Records drawn from a dataset:
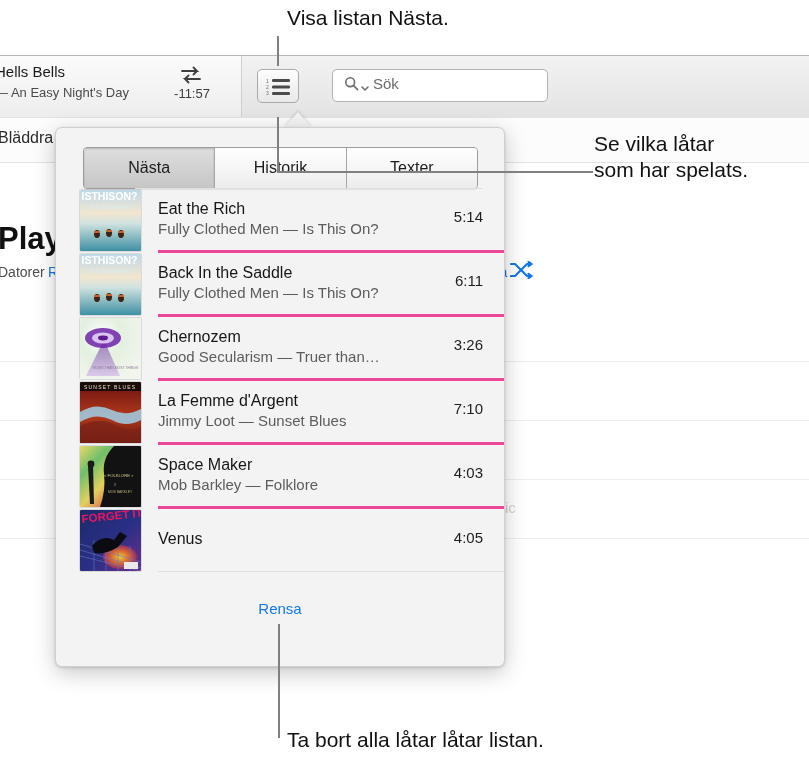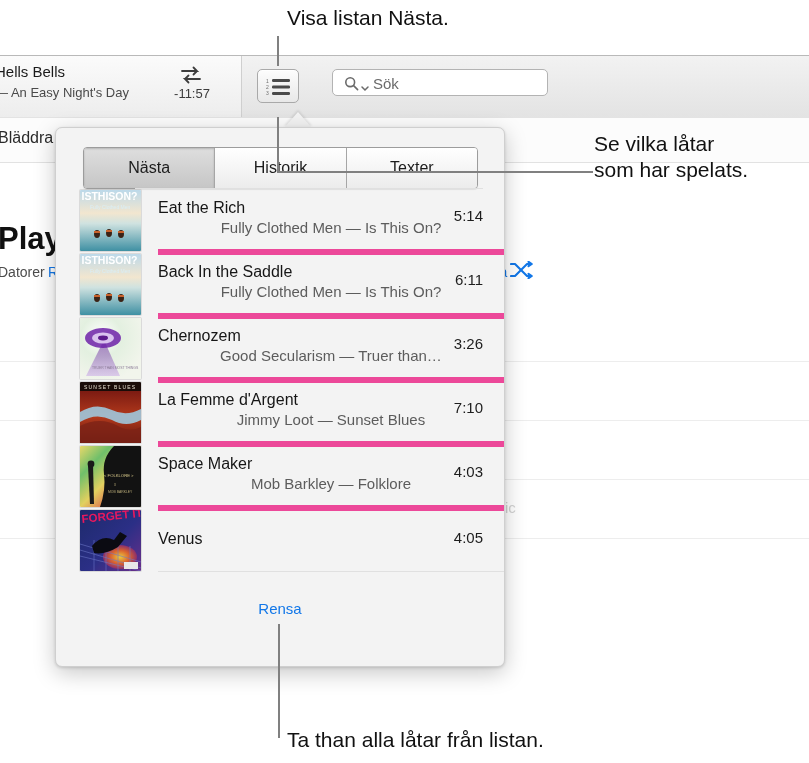"Sök" .search-field { height: 27px -> 33px }
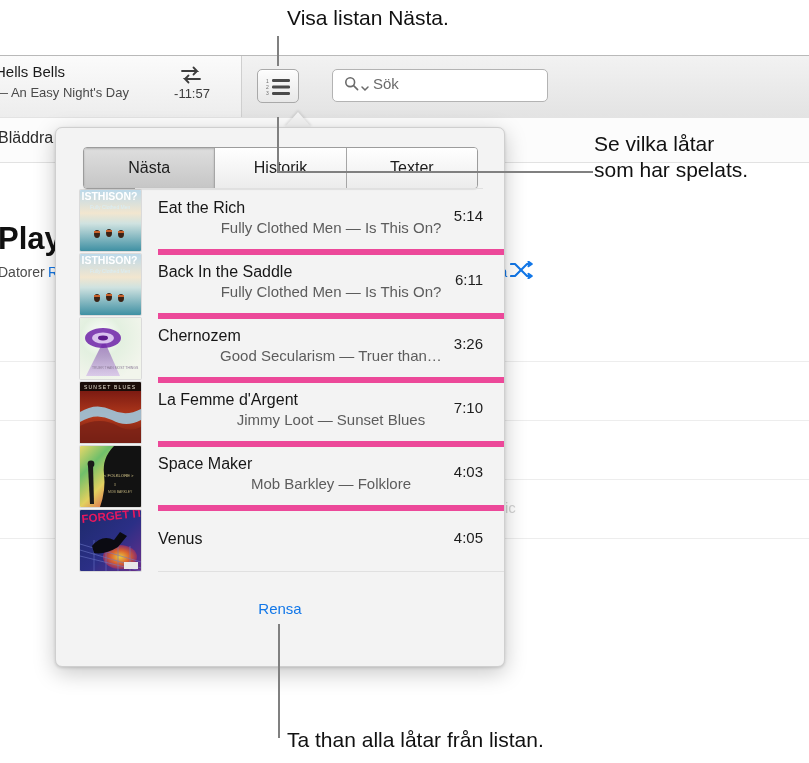"Eat the Rich" .track-text { border-bottom: 6px solid #ec4899 -> 3px solid #ec4899 }
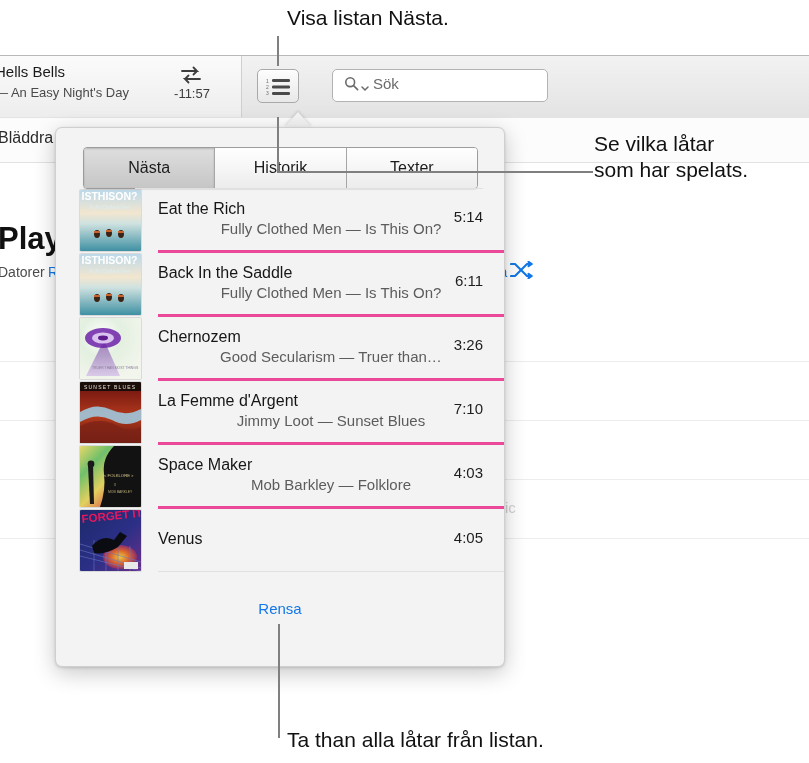"Fully Clothed Men — Is" .track-sub { text-align: center -> none }
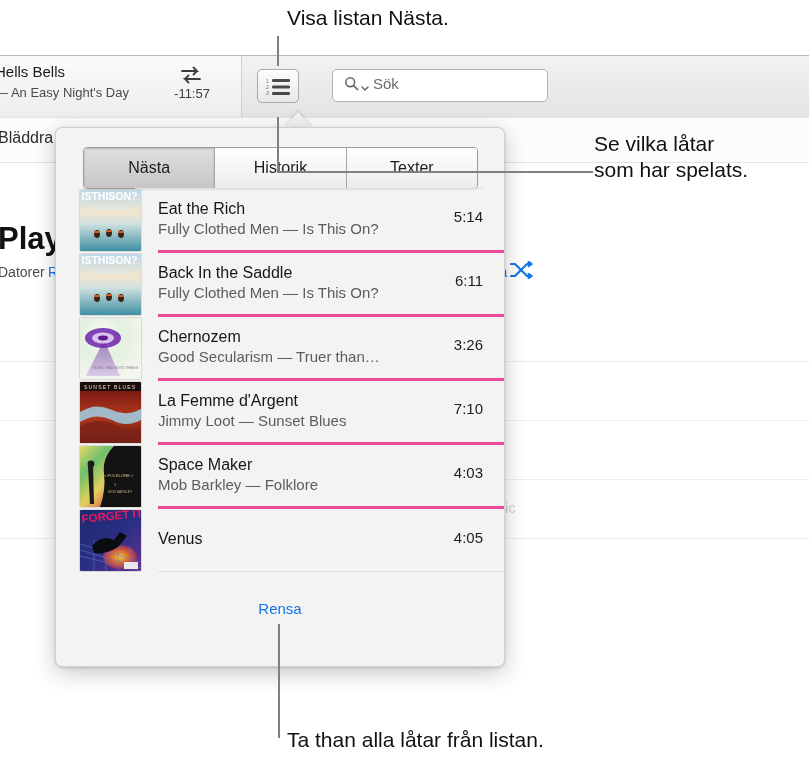"Ta than alla låtar från" div.callout { text: than alla låtar från -> bort alla låtar låtar }
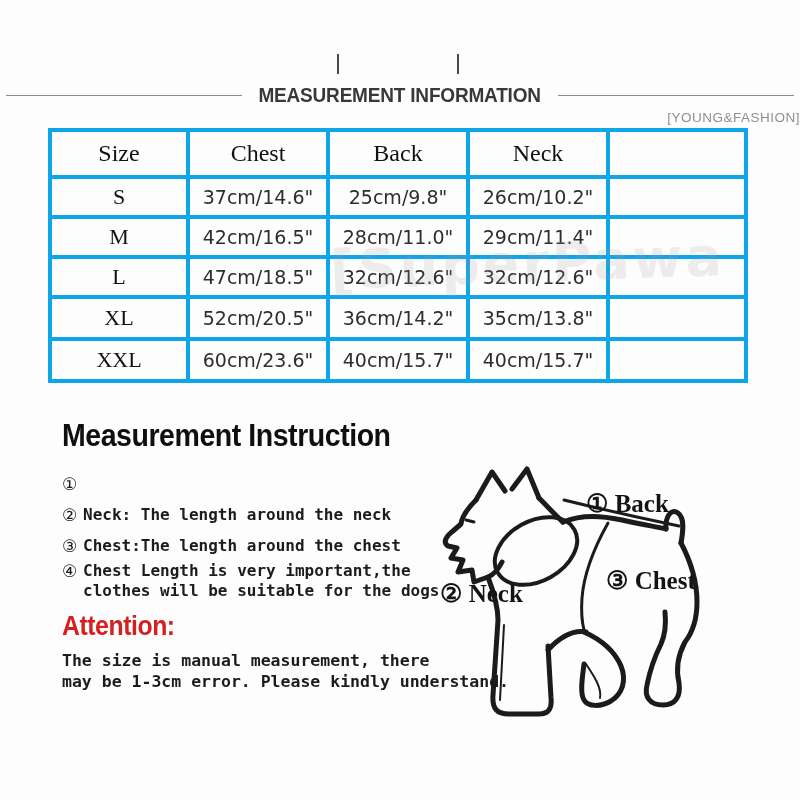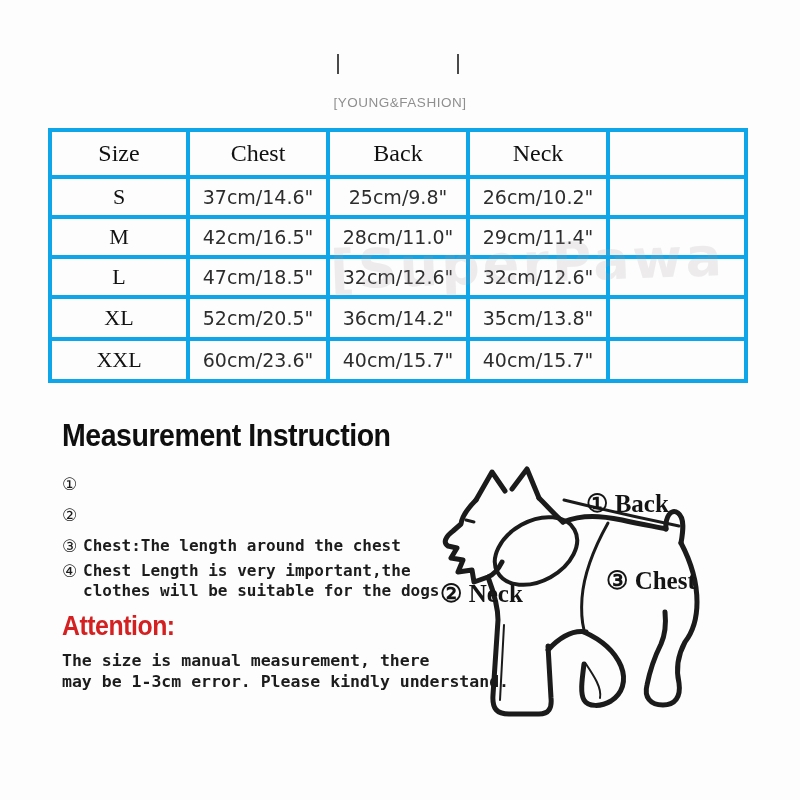"MEASUREMENT INFORMATION" div.title-row { html: none -> <div> <div></div> <div>MEASUREMENT INFORMATION</div> <div></div> </div> }
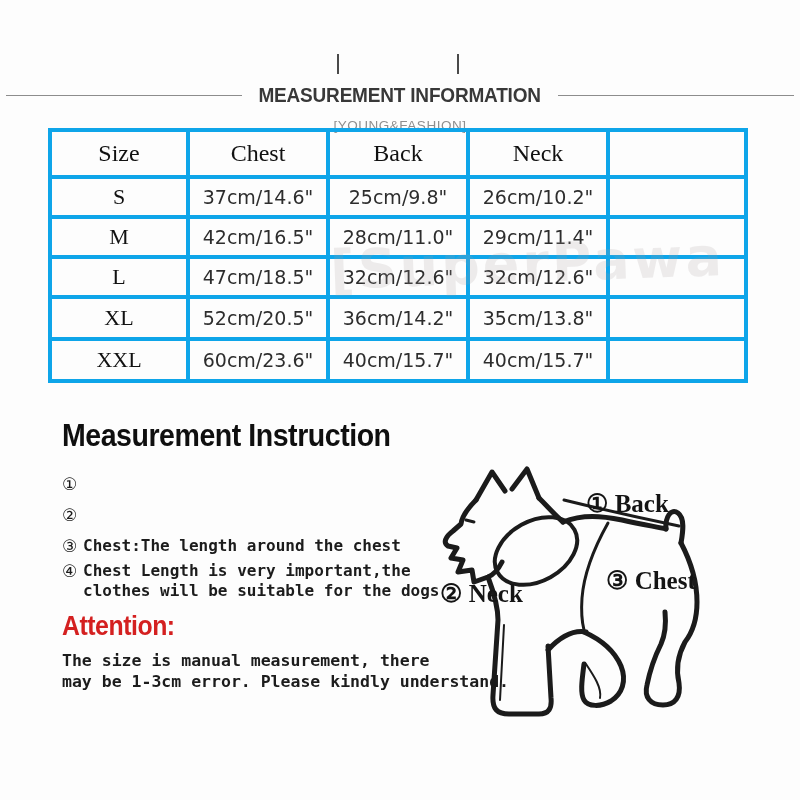"[YOUNG&FASHION]" .subtitle { margin-top: 11px -> 3px; text-align: center -> right }
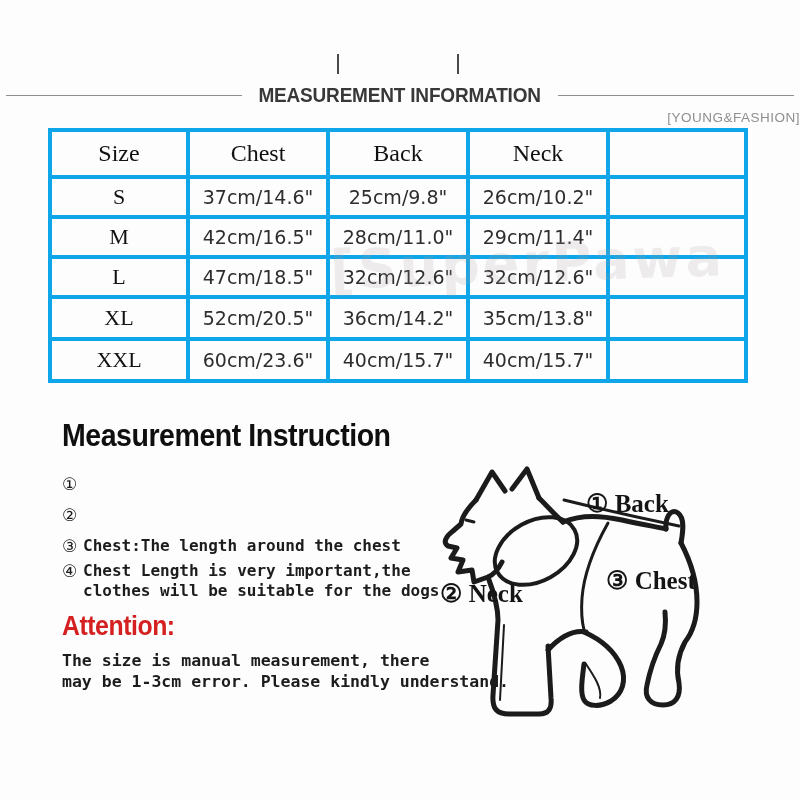"Neck: The length around the" div.lines { html: none -> <div> <div>Neck: The length around the neck</div> </div> }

◆ EXERCISE INSTRUCTIONS ◆
Restate each entry verbatim and skip every image.

◆ SOLUTION FOR THIS EXERCISE ◆
"Sök" .search-field { height: 27px -> 33px }
"Eat the Rich" .track-text { border-bottom: 6px solid #ec4899 -> 3px solid #ec4899 }
"Fully Clothed Men — Is" .track-sub { text-align: center -> none }
"Ta than alla låtar från" div.callout { text: than alla låtar från -> bort alla låtar låtar }
"MEASUREMENT INFORMATION" div.title-row { html: none -> <div> <div></div> <div>MEASUREMENT INFORMATION</div> <div></div> </div> }
"[YOUNG&FASHION]" .subtitle { margin-top: 11px -> 3px; text-align: center -> right }
"Neck: The length around the" div.lines { html: none -> <div> <div>Neck: The length around the neck</div> </div> }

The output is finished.